| TASK PROMPT |
Only the lines from the one containing "2024/04/23 01:10:00: 12 -> 11.9" through the end of the data below should be copied, each exactly as written and with both ends kept.

| Image comparison data |

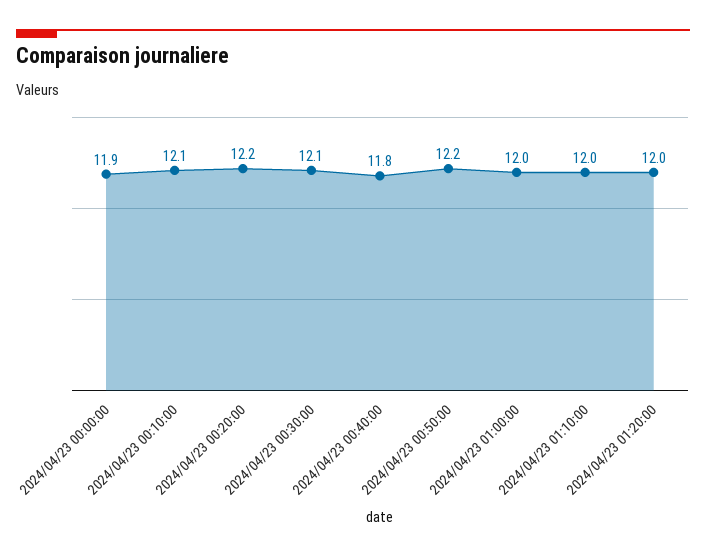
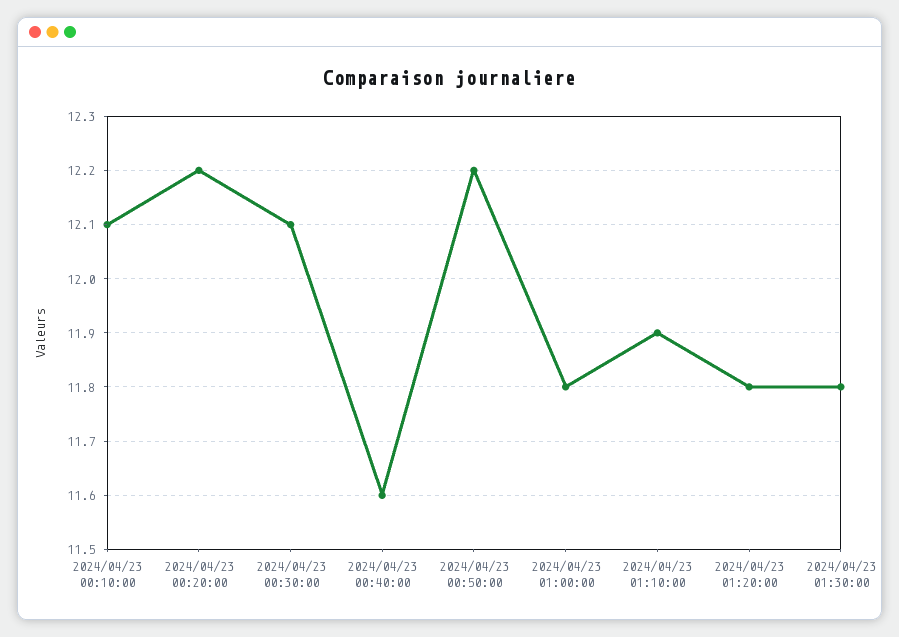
2024/04/23 00:00:00: 11.9 -> none
2024/04/23 00:40:00: 11.8 -> 11.6
2024/04/23 01:00:00: 12 -> 11.8
2024/04/23 01:10:00: 12 -> 11.9
2024/04/23 01:20:00: 12 -> 11.8
2024/04/23 01:30:00: none -> 11.8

| TASK ANSWER |
2024/04/23 01:10:00: 12 -> 11.9
2024/04/23 01:20:00: 12 -> 11.8
2024/04/23 01:30:00: none -> 11.8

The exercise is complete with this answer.